Task item: A word-for-word copy of the entries is needed, and it should contain no images.

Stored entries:
= = = = = = =

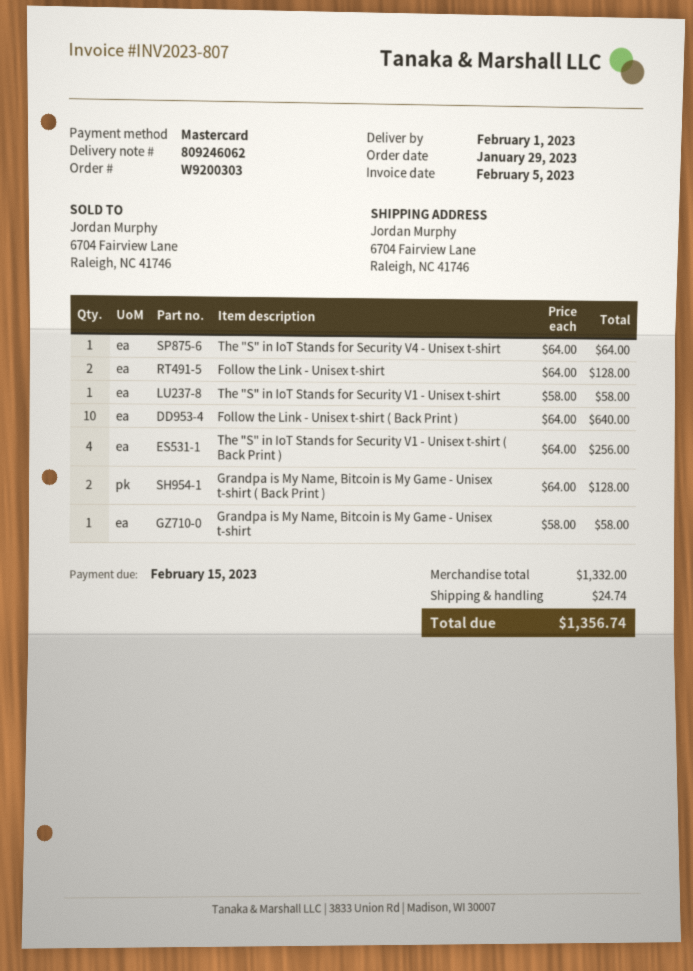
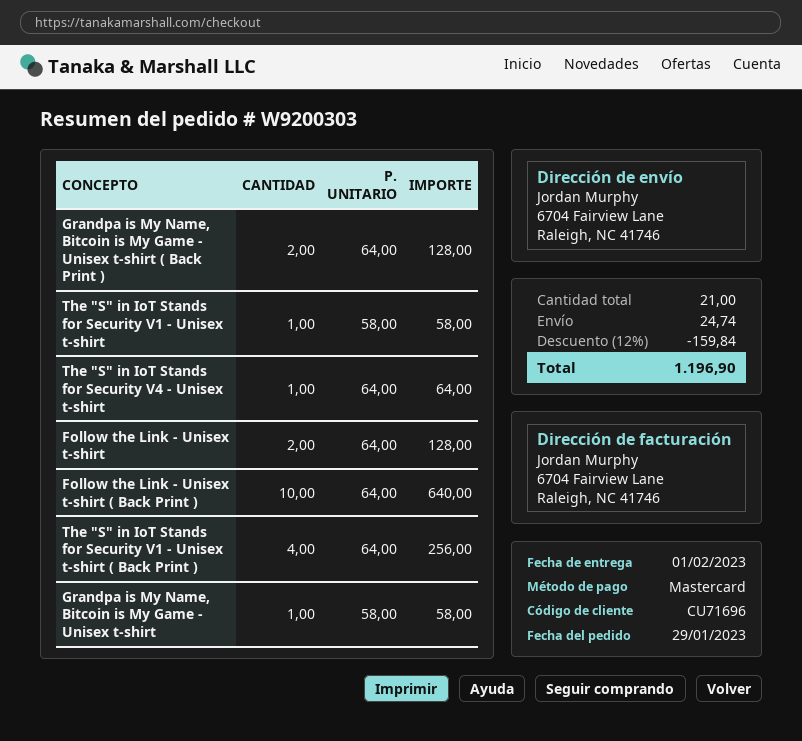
discount: none -> 12% = 159.84
total: 1356.74 -> 1196.90

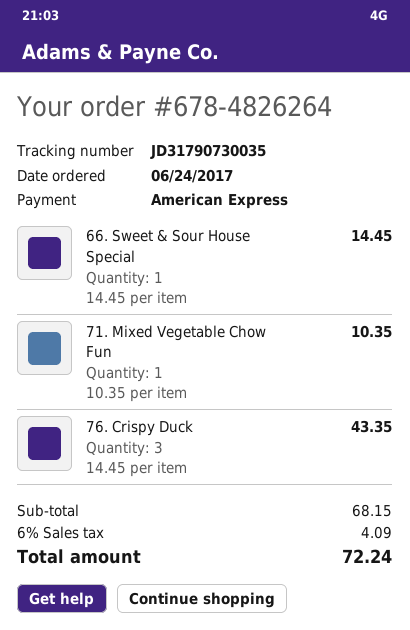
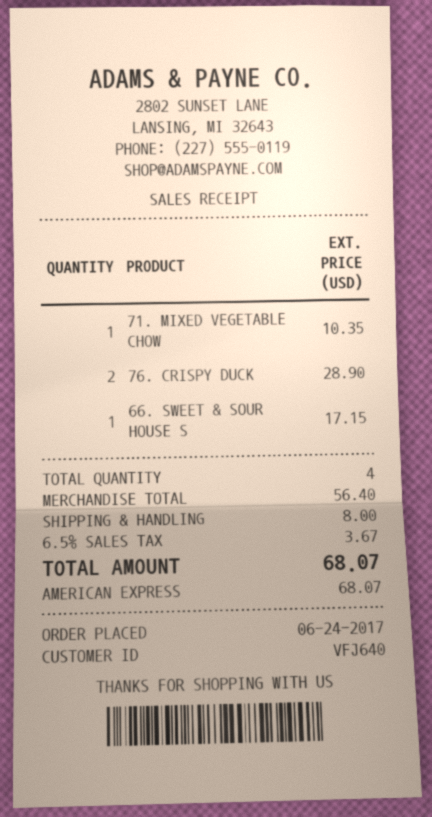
66. Sweet & Sour House Special: 1 for 14.45 -> 1 for 17.15
76. Crispy Duck: 3 for 43.35 -> 2 for 28.90
subtotal: 68.15 -> 56.40
shipping: none -> 8.00
tax: 6% = 4.09 -> 6.5% = 3.67
total: 72.24 -> 68.07

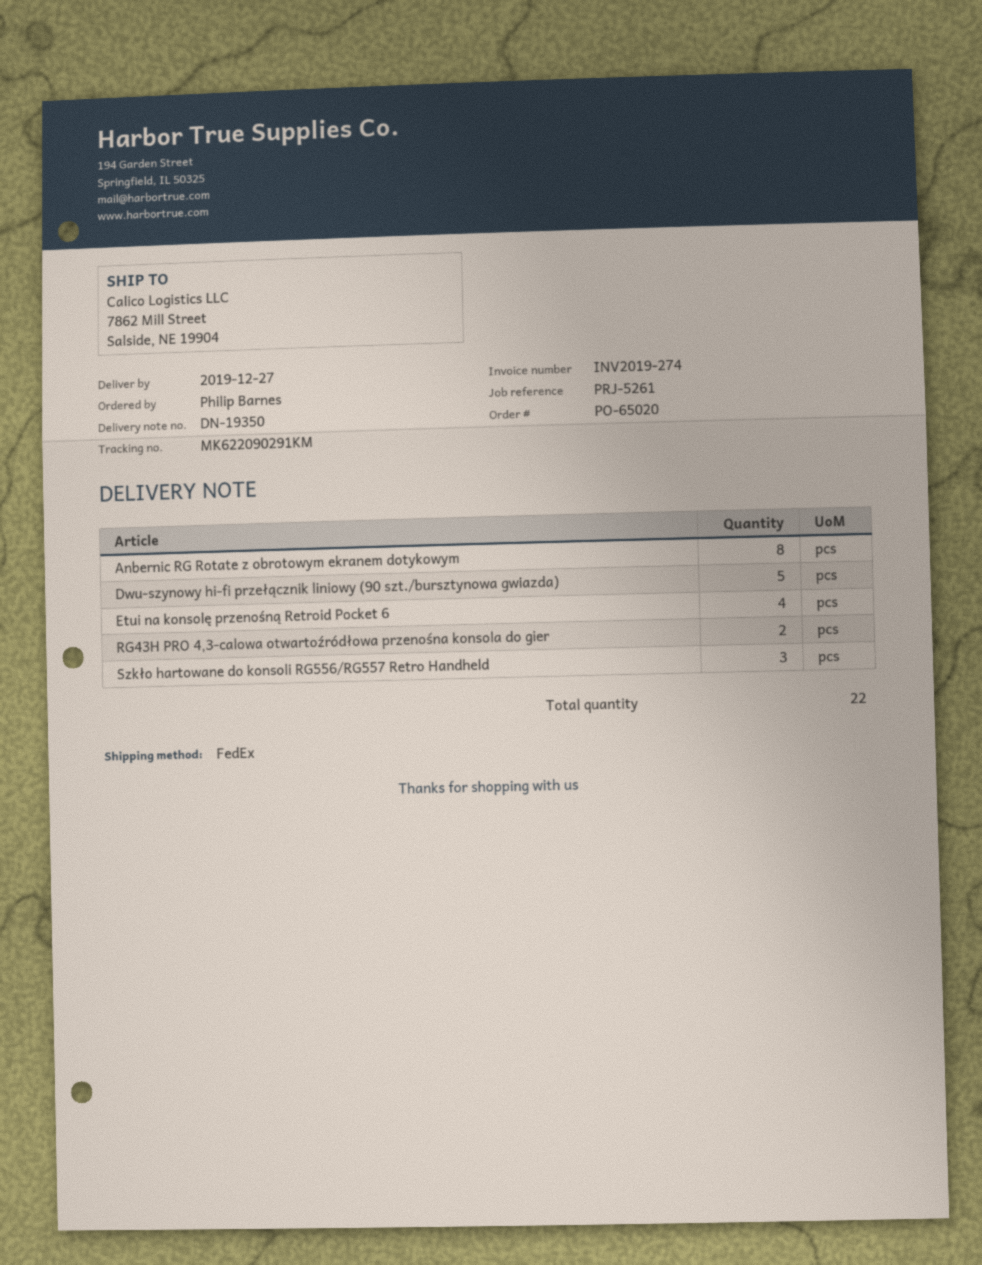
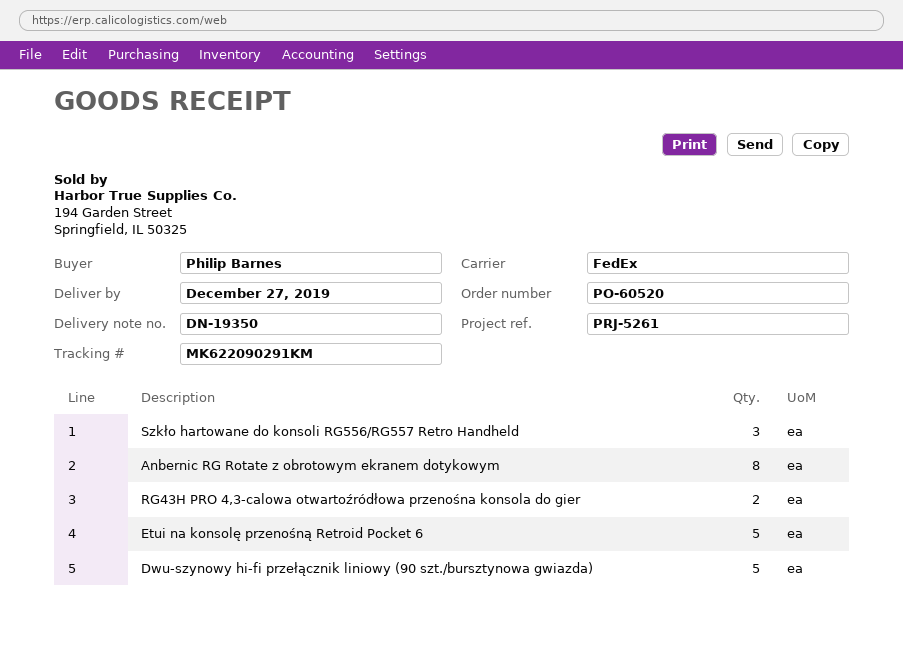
order number: PO-65020 -> PO-60520
Etui na konsolę przenośną Retroid Pocket 6: 4 -> 5

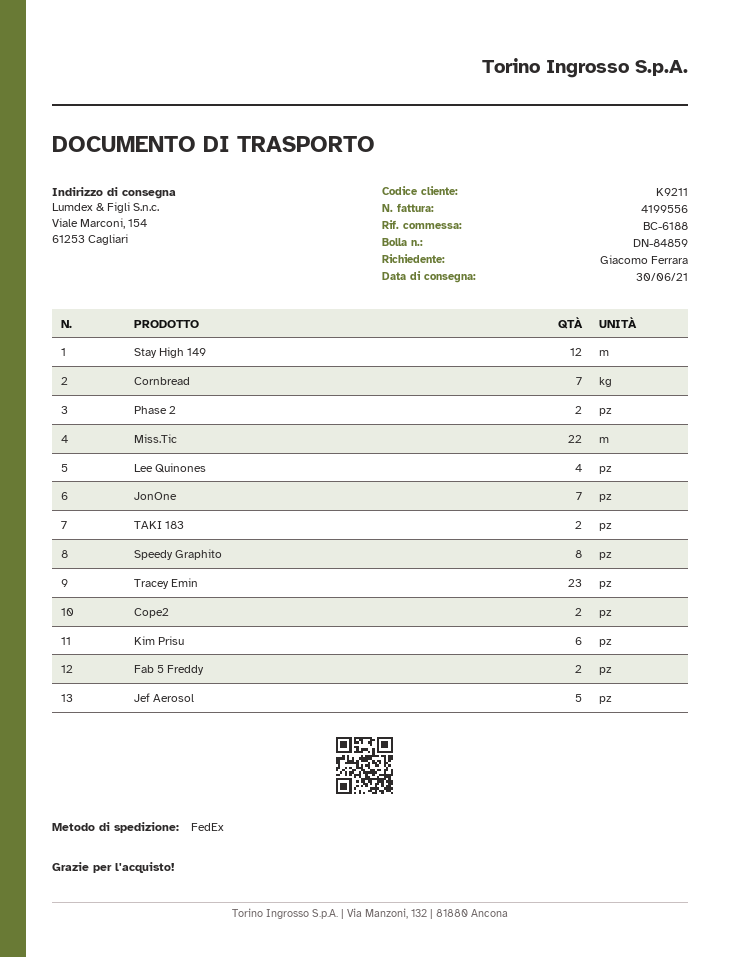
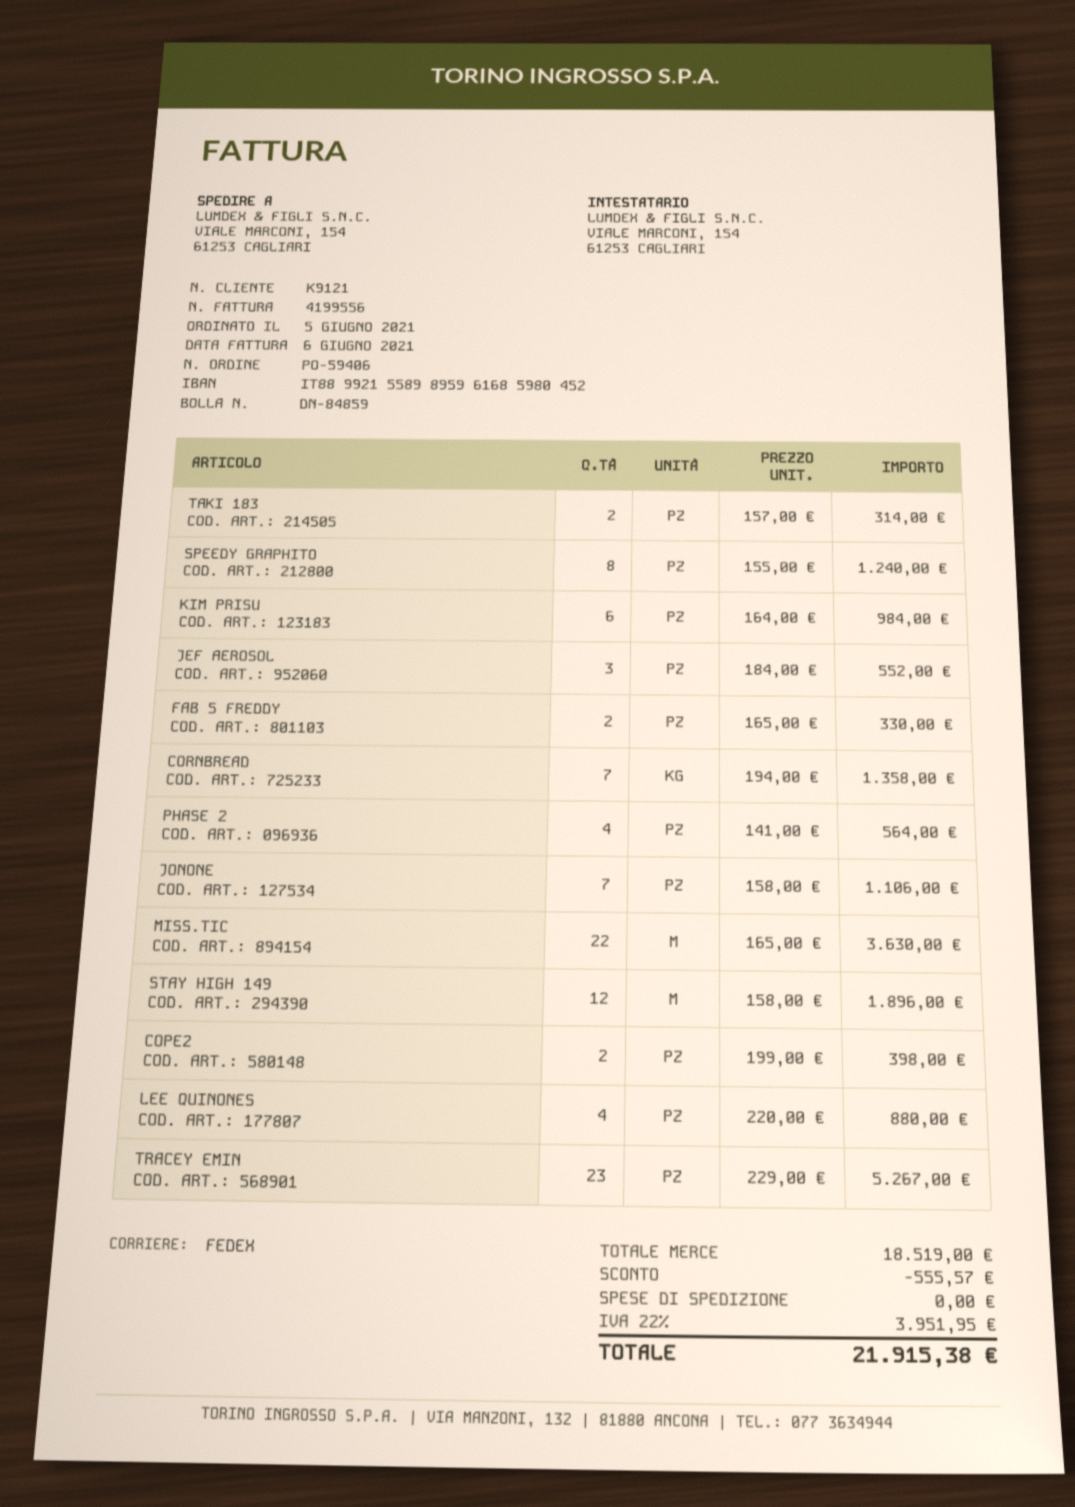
customer number: K9211 -> K9121
Phase 2: 2 -> 4
Jef Aerosol: 5 -> 3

= = = = = = =

Exercise output:
discount: none -> 12% = 159.84
total: 1356.74 -> 1196.90

66. Sweet & Sour House Special: 1 for 14.45 -> 1 for 17.15
76. Crispy Duck: 3 for 43.35 -> 2 for 28.90
subtotal: 68.15 -> 56.40
shipping: none -> 8.00
tax: 6% = 4.09 -> 6.5% = 3.67
total: 72.24 -> 68.07

order number: PO-65020 -> PO-60520
Etui na konsolę przenośną Retroid Pocket 6: 4 -> 5

customer number: K9211 -> K9121
Phase 2: 2 -> 4
Jef Aerosol: 5 -> 3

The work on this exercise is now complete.